‘NUMBERS FOR GDP, INFLATION ARE OFF’
Measurement tools understating growth, say US agencies
TOP officials from two United States government economic-statistics agencies say their measurement tools are understating growth and overstating some components of inflation by modest amounts, while cautioning that this does not explain the sluggish expansion in recent years.
“The Bureau of Labour Statistics and Bureau of Economic Analysis agree that price index mismeasurement continues to lead to understated growth in re- al output over time,” wrote five current and former officials from the agencies in a paper published on May 3 in the American Economic Association’s Journal of Economic Perspectives and presented last week.
Economists have questioned whether agencies are keeping up with changes resulting from an increasingly digitised and innovation-based economy.

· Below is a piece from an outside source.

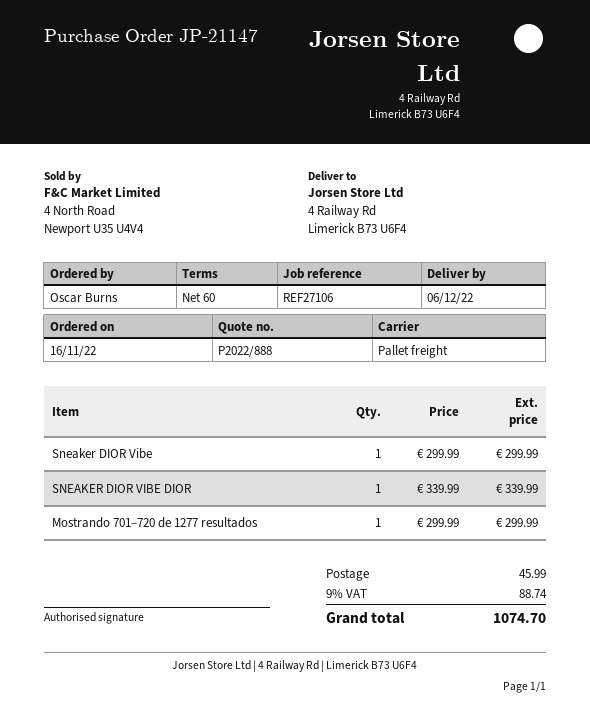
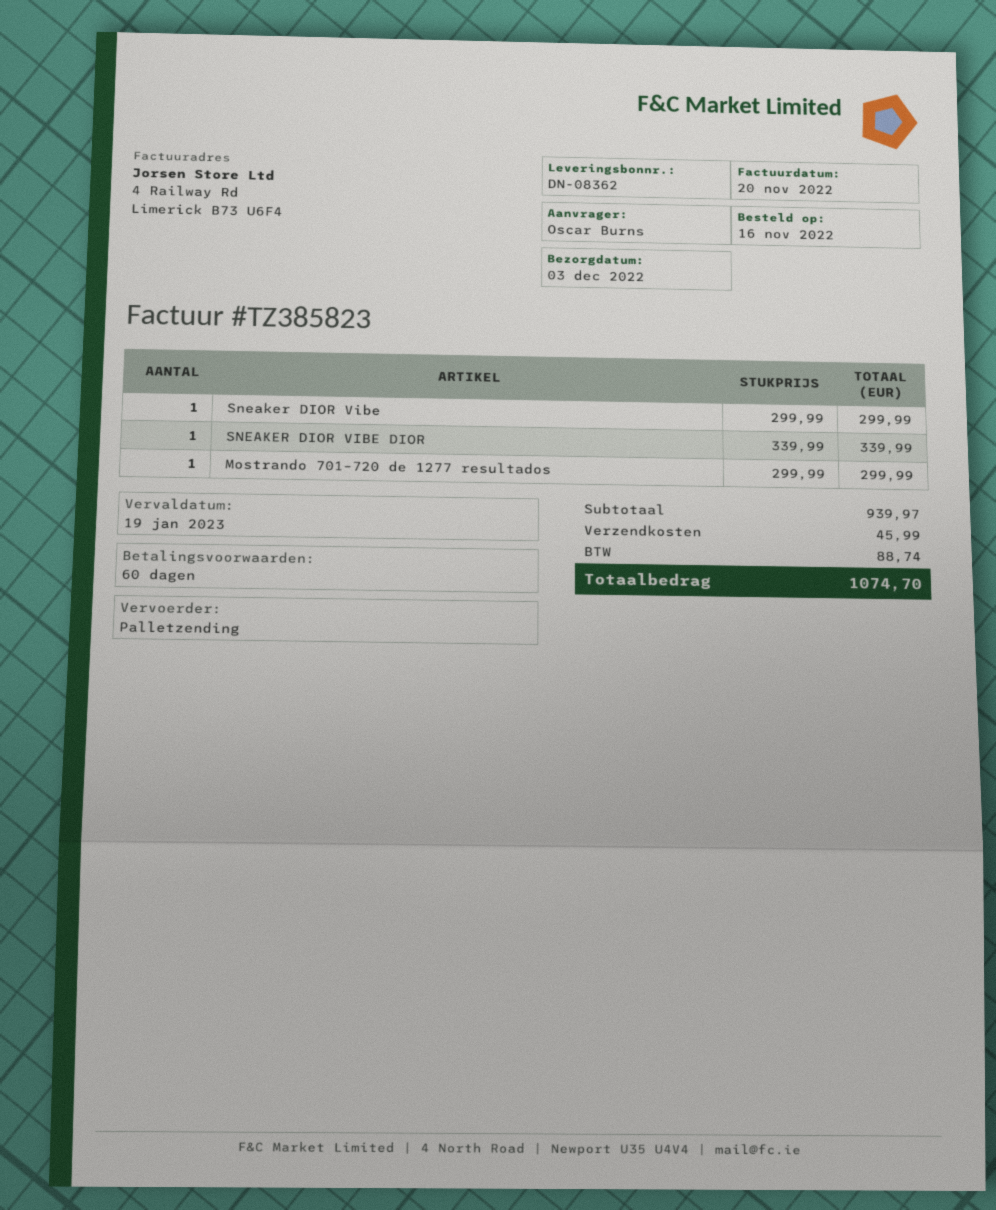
delivery date: 2022-12-06 -> 2022-12-03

The answer: It’s hard, especially in technology and medical services where innovations can be rapid and the results hard to capture. Healthcare spending represented about 17.5 per cent of gross domestic product (GDP) in 2014, they noted.
Looking at the personal consumption component of GDP, the authors find that price measures likely show an overstatement of 0.2 percentage points in 2000, rising to 0.26 percentage points in 2015. If inflation is overstated, real GDP is understated.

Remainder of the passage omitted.